(TASK PROMPT)
Examine each line of the data, and copy the ones containing "position".

((

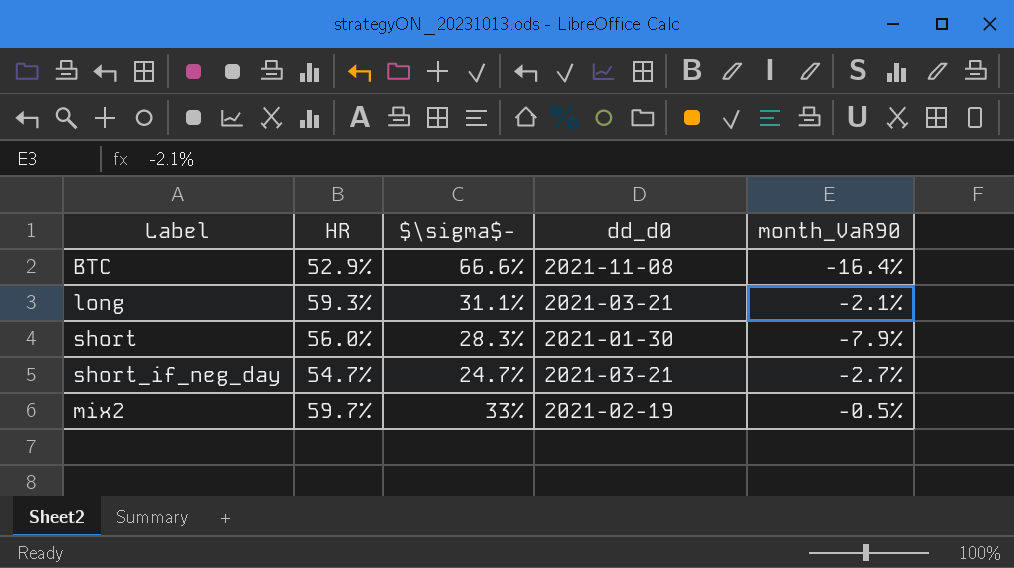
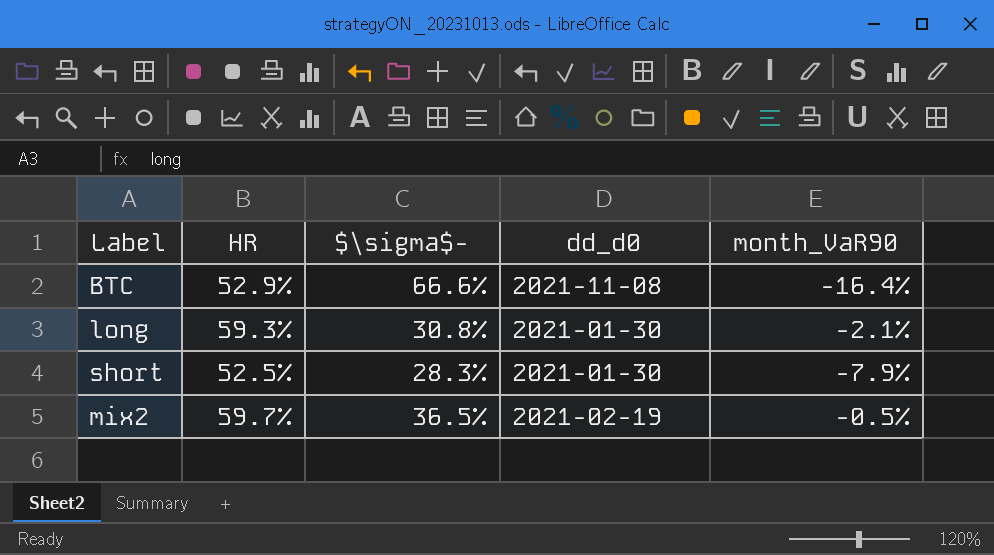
row short_if_neg_day: 54.7% | 24.7% | 2021-03-21 | -2.7% -> none
long | $\sigma$-: 31.1% -> 30.8%
long | dd_d0: 2021-03-21 -> 2021-01-30
short | HR: 56.0% -> 52.5%
mix2 | $\sigma$-: 33% -> 36.5%

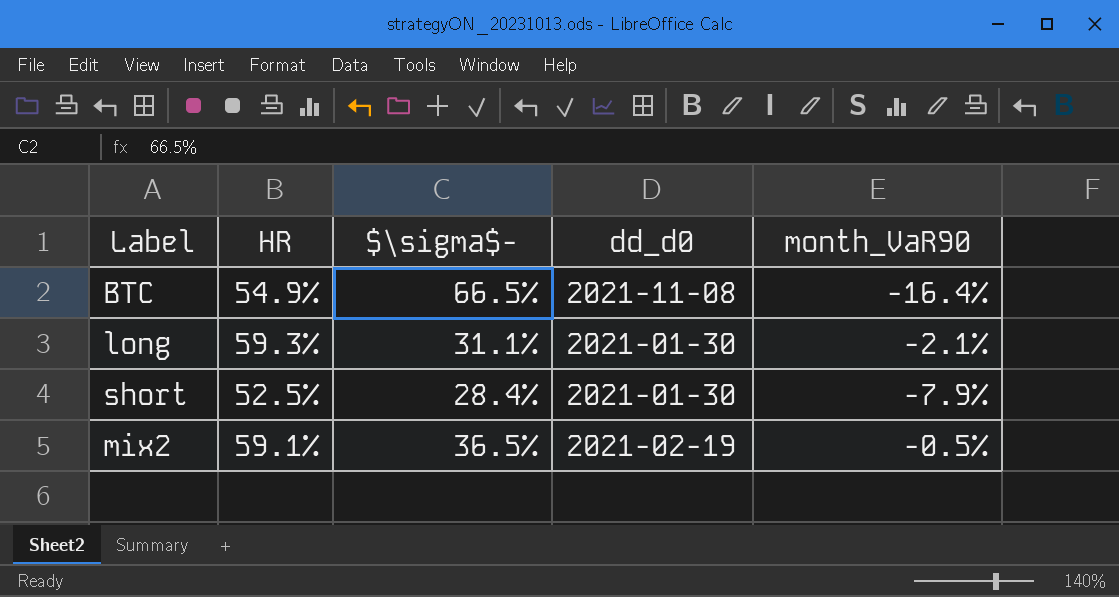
BTC | HR: 52.9% -> 54.9%
BTC | $\sigma$-: 66.6% -> 66.5%
long | $\sigma$-: 30.8% -> 31.1%
short | $\sigma$-: 28.3% -> 28.4%
mix2 | HR: 59.7% -> 59.1%

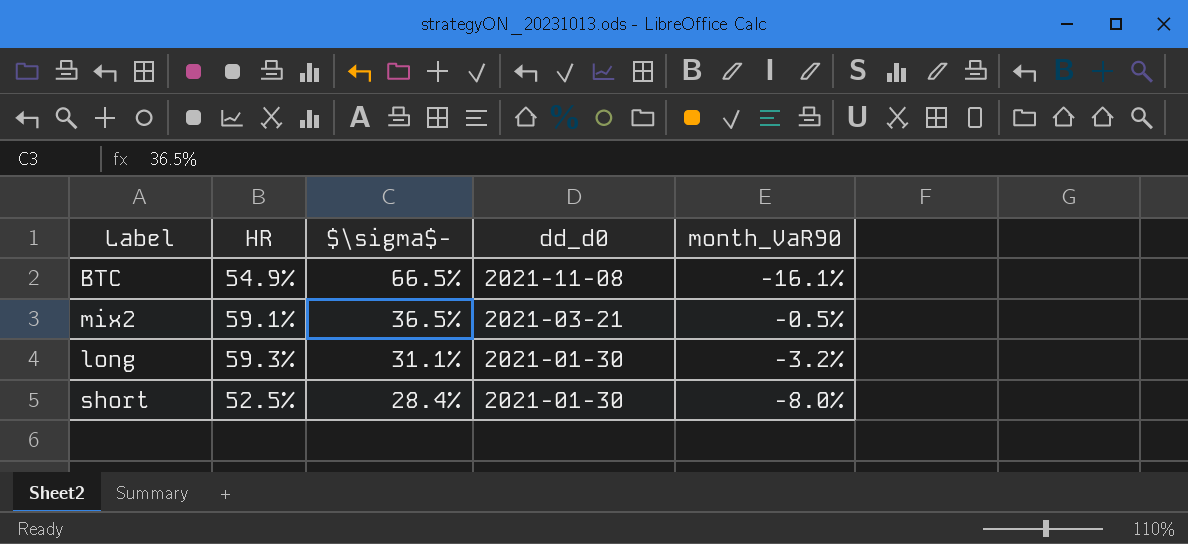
row order: none -> $\sigma$- descending
BTC | month_VaR90: -16.4% -> -16.1%
mix2 | dd_d0: 2021-02-19 -> 2021-03-21
long | month_VaR90: -2.1% -> -3.2%
short | month_VaR90: -7.9% -> -8.0%

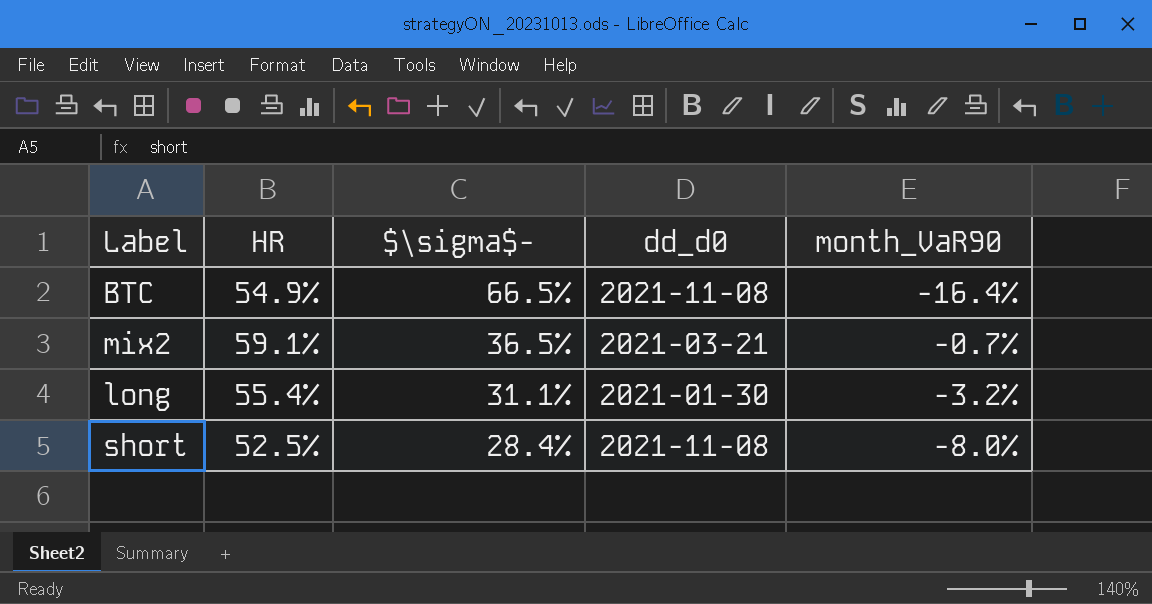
BTC | month_VaR90: -16.1% -> -16.4%
mix2 | month_VaR90: -0.5% -> -0.7%
long | HR: 59.3% -> 55.4%
short | dd_d0: 2021-01-30 -> 2021-11-08

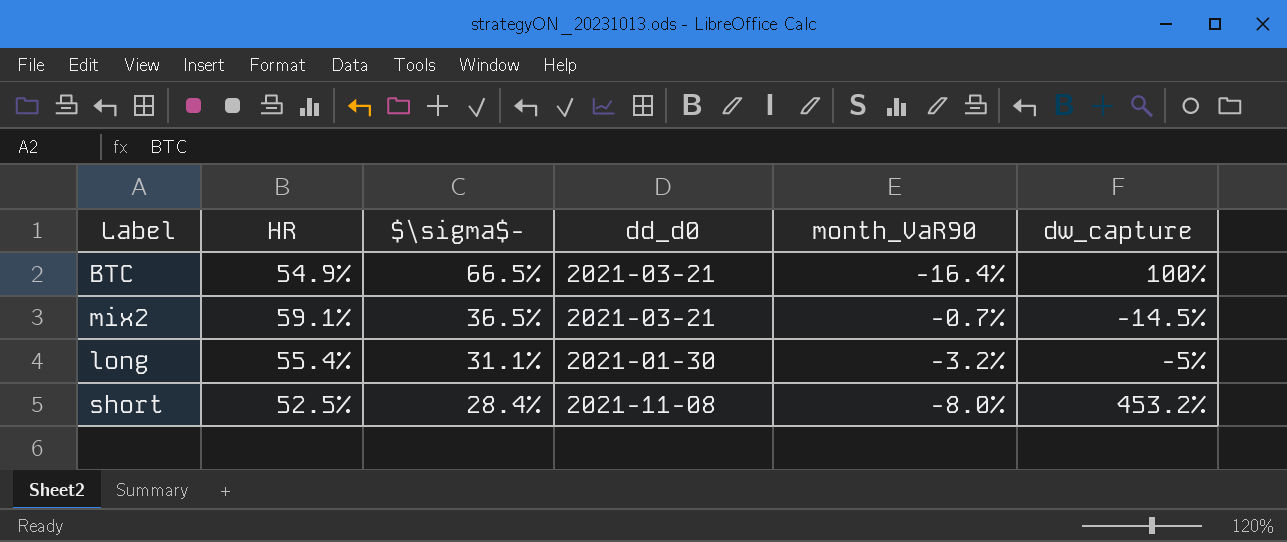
column dw_capture | position: none -> 6
BTC | dd_d0: 2021-11-08 -> 2021-03-21

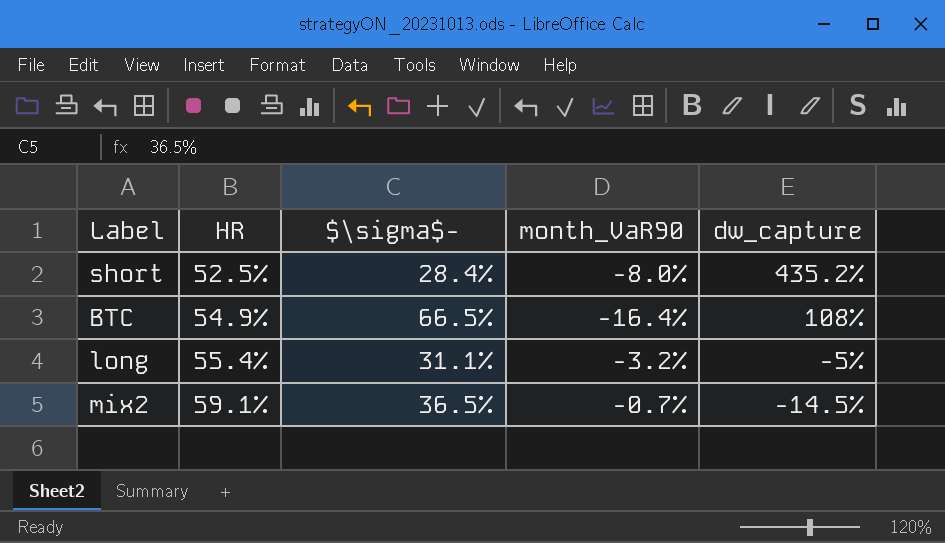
row order: $\sigma$- descending -> HR ascending
column dd_d0 | position: 4 -> none
short | dw_capture: 453.2% -> 435.2%
BTC | dw_capture: 100% -> 108%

))

(SOLUTION TO THIS PROBLEM)
column dw_capture | position: none -> 6
column dd_d0 | position: 4 -> none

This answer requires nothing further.